Drug lords, terrorists and shadow-government operators (but I repeat myself) use third party intermediaries to cool off and sanitize hot, dirty, and therefore useless money into pristine-clean and productive money that can be used in legitimate commerce. It’s called money laundering.
Characters operating in the shadows also use a form of reverse money laundering to defile clean money or redirect dirty money while masquerading its source so it can be siphoned away, re-channeled and put to use financing illicit activities such as terrorism and off-the-books, shadow-government operations (but I repeat myself, again) that Congress won’t authorize or fund. Think of it as repatriating dirty money and expatriating clean money.
Private equity companies (“hedge” funds) are favorite vehicles for laundering dirty money. They are weakly regulated and thus are able to handle huge financial sums for parties who want to remain anonymous, moving money in and out of secret foreign-bank accounts and then on and off the books of legitimate companies in open commerce. If the origin of the newly cleansed money is ever questioned, the criminal has all the paperwork he needs to demonstrate that he has simply received large returns from a legitimate hedge-fund investment.
In both its public and private variants, money laundering depends on the participation of “legitimate” actors and, therefore, is usually a don’t-ask-don’t-tell operation. Not surprisingly, the government itself is frequently complicit in the willful ignorance that don’t-ask-don’t-tell money laundering requires, turning a blind eye to consistently huge investment returns, sometimes in excess of 150 percent annually—putting even Bernie Madoff’s Ponzi scheme to shame—a certain red flag that a money laundry is in operation.
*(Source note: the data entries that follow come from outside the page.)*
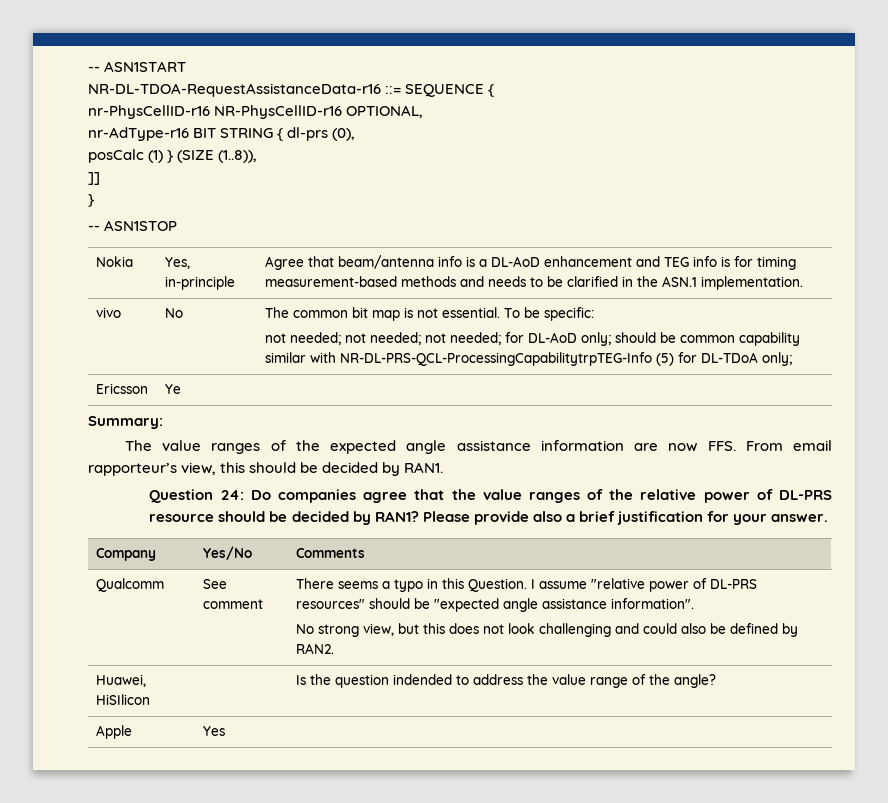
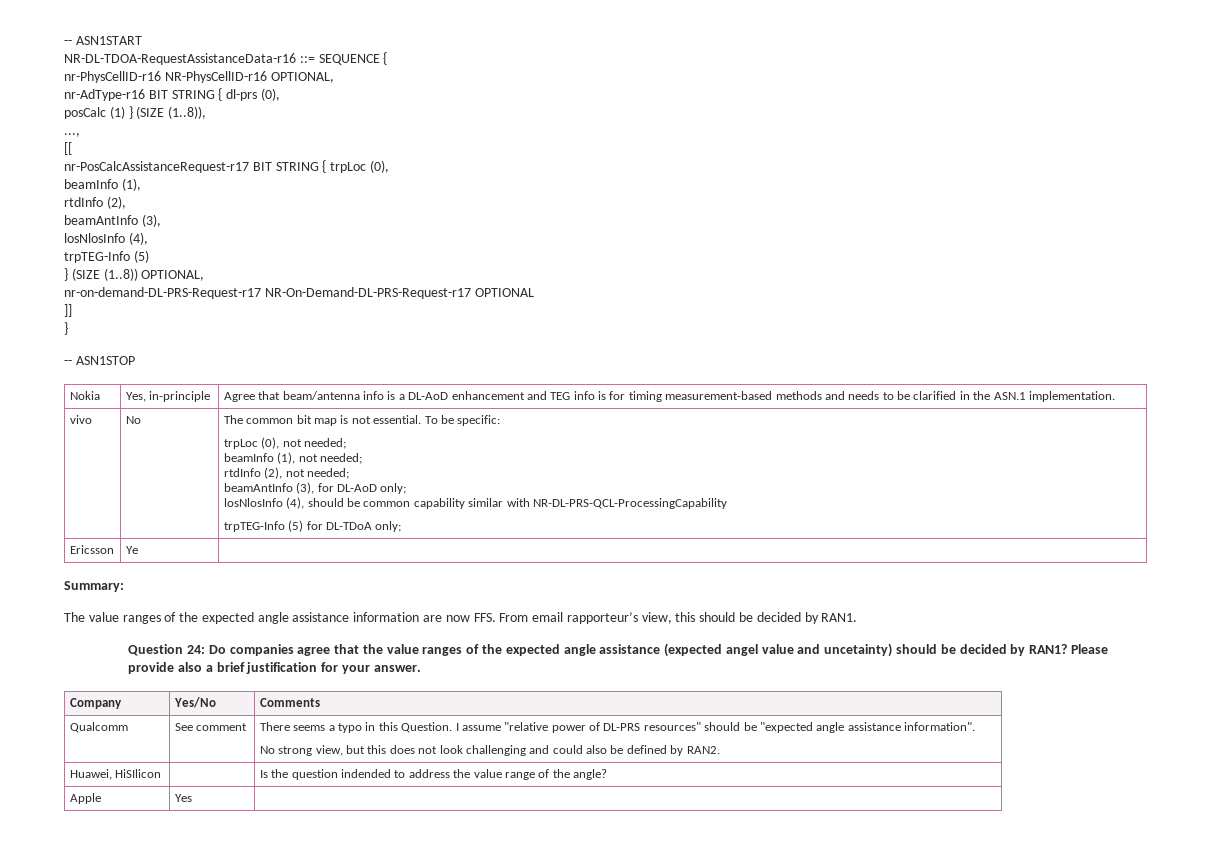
+ ...,
+ [[
+ nr-PosCalcAssistanceRequest-r17 BIT STRING { trpLoc (0),
+ beamInfo (1),
+ rtdInfo (2),
+ beamAntInfo (3),
+ losNlosInfo (4),
+ trpTEG-Info (5)
+ } (SIZE (1..8)) OPTIONAL,
+ nr-on-demand-DL-PRS-Request-r17 NR-On-Demand-DL-PRS-Request-r17 OPTIONAL
- not needed; not needed; not needed; for DL-AoD only; should be common capability similar with NR-DL-PRS-QCL-ProcessingCapabilitytrpTEG-Info (5) for DL-TDoA only;
+ trpLoc (0), not needed;
+ beamInfo (1), not needed;
+ rtdInfo (2), not needed;
+ beamAntInfo (3), for DL-AoD only;
+ losNlosInfo (4), should be common capability similar with NR-DL-PRS-QCL-ProcessingCapability
+ trpTEG-Info (5) for DL-TDoA only;
- Question 24: Do companies agree that the value ranges of the relative power of DL-PRS resource should be decided by RAN1?
+ Question 24: Do companies agree that the value ranges of the expected angle assistance (expected angel value and uncetainty) should be decided by RAN1?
A research paper on hedge funds and money laundering by Oracle Financial Services explains:
“The [dirty] money is channeled [into the hedge fund] through an intermediary and supposedly comes from [say] a wealthy Asian business executive who wants a higher rate of return than he believes he can get with traditional investments. The hedge fund is eager to recruit new investors and does not want to turn any money away. They take the ‘Asian business executive’ story at face value and do not dig too deep to verify that the business really exists. The layering step is complete; the money has been distanced from its criminal origins.”
The Federal Reserve also operates its own financial Laundromat for troubled, in some cases criminal banks. The Fed’s loan laundry and downscale resale consignment shop first takes in the wash by purchasing non-performing, and therefore largely worthless financial assets (loans and loan-backed securities) to remove them from the books of private banks. (Another variant is for the Fed to swap the banks’ bad paper at face value for federal debt instruments, which replaces the banks’ non-performing assets having little, if any, resale value, with safe, interest-paying and highly marketable assets.). The Fed then launders the loans by reselling them back to the same group of banks at a fraction (10 percent or less) of the face-value price it paid the banks for them. Once the banks repurchase the spiffed up dirty loan laundry, it not only has turned a nifty 90-percent-or-more profit on the turn around, it also has a new asset it can put back into the stream of financial commerce at a price reflective of its true value.